→ **WHAT IS BEING ASKED**:
Set down the line that has "useful for new component schemas in simulation/components/." and each line beneath it, through the last line of the entries, exactly and with no others.

→ **SUPPLIED RECORDS**:
BEGIN
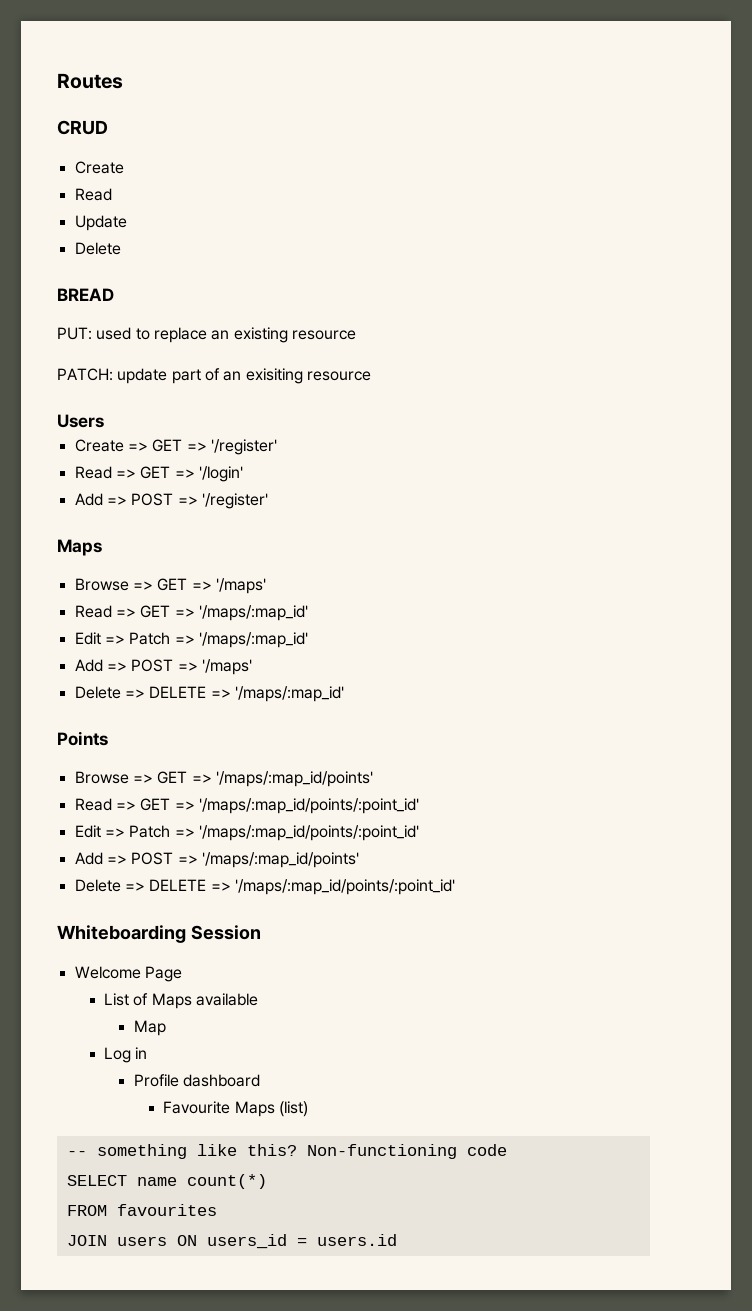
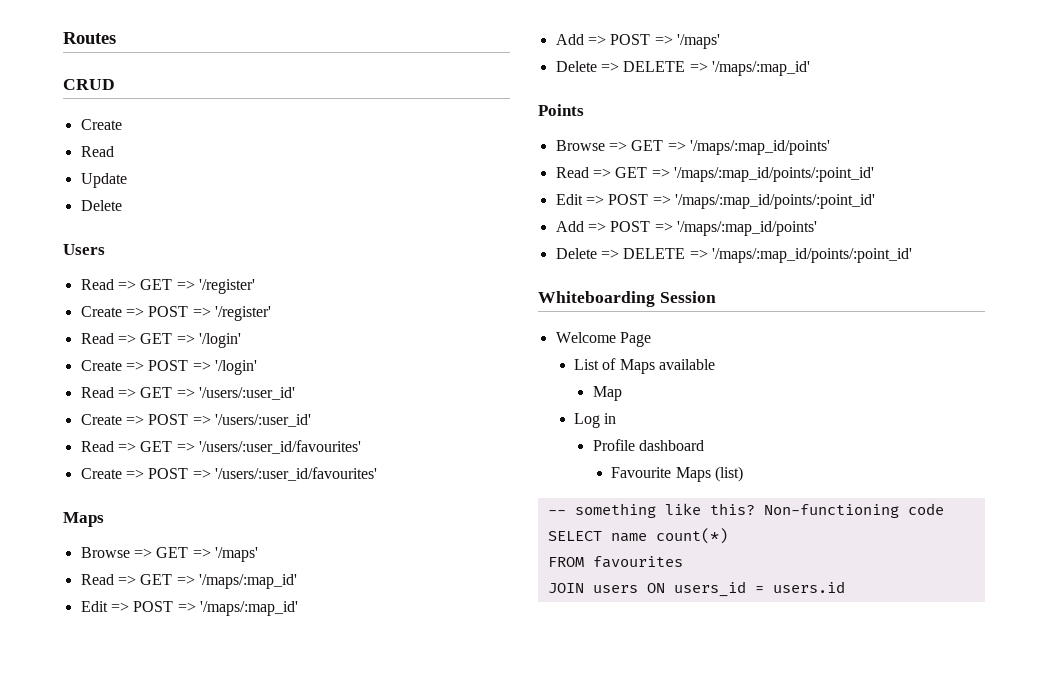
- BREAD
- PUT: used to replace an existing resource
- PATCH: update part of an exisiting resource
  Users
- Create => GET => '/register'
+ Read => GET => '/register'
+ Create => POST => '/register'
- Add => POST => '/register'
+ Create => POST => '/login'
+ Read => GET => '/users/:user_id'
+ Create => POST => '/users/:user_id'
+ Read => GET => '/users/:user_id/favourites'
+ Create => POST => '/users/:user_id/favourites'
- Edit => Patch => '/maps/:map_id'
+ Edit => POST => '/maps/:map_id'
- Edit => Patch => '/maps/:map_id/points/:point_id'
+ Edit => POST => '/maps/:map_id/points/:point_id'

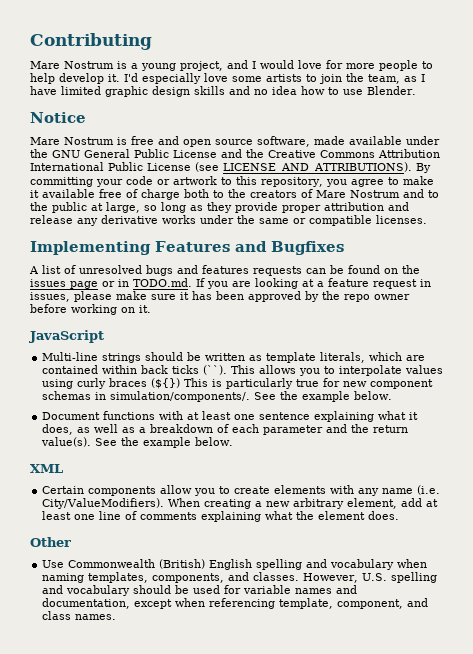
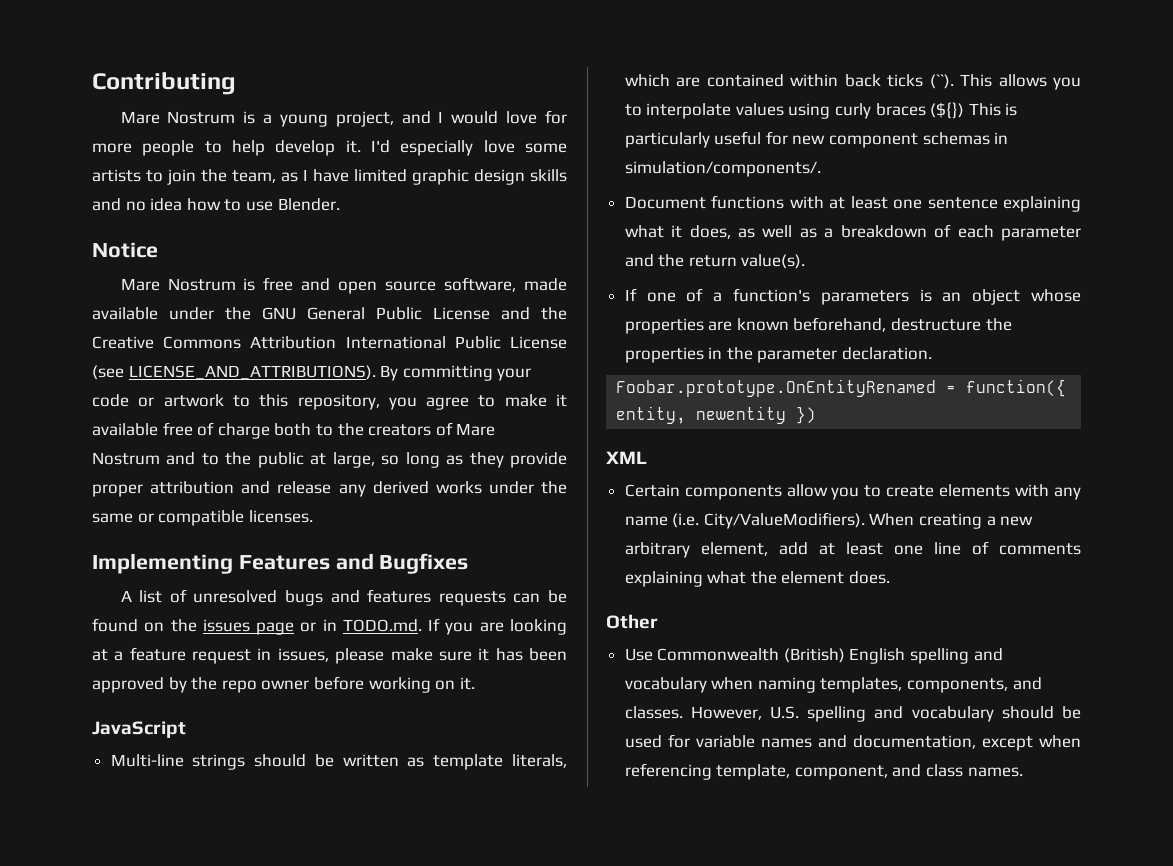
- By committing your code or artwork to this repository, you agree to make it available free of charge both to the creators of Mare Nostrum and to the public at large, so long as they provide proper attribution and release any derivative works under the same or compatible licenses.
+ By committing your code or artwork to this repository, you agree to make it available free of charge both to the creators of Mare Nostrum and to the public at large, so long as they provide proper attribution and release any derived works under the same or compatible licenses.
- This allows you to interpolate values using curly braces (${}) This is particularly true for new component schemas in simulation/components/. See the example below.
+ This allows you to interpolate values using curly braces (${}) This is particularly useful for new component schemas in simulation/components/.
- Document functions with at least one sentence explaining what it does, as well as a breakdown of each parameter and the return value(s). See the example below.
+ Document functions with at least one sentence explaining what it does, as well as a breakdown of each parameter and the return value(s).
+ If one of a function's parameters is an object whose properties are known beforehand, destructure the properties in the parameter declaration.
+ Foobar.prototype.OnEntityRenamed = function({ entity, newentity })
END
→ **ANSWER TO THIS PROBLEM**:
+ This allows you to interpolate values using curly braces (${}) This is particularly useful for new component schemas in simulation/components/.
- Document functions with at least one sentence explaining what it does, as well as a breakdown of each parameter and the return value(s). See the example below.
+ Document functions with at least one sentence explaining what it does, as well as a breakdown of each parameter and the return value(s).
+ If one of a function's parameters is an object whose properties are known beforehand, destructure the properties in the parameter declaration.
+ Foobar.prototype.OnEntityRenamed = function({ entity, newentity })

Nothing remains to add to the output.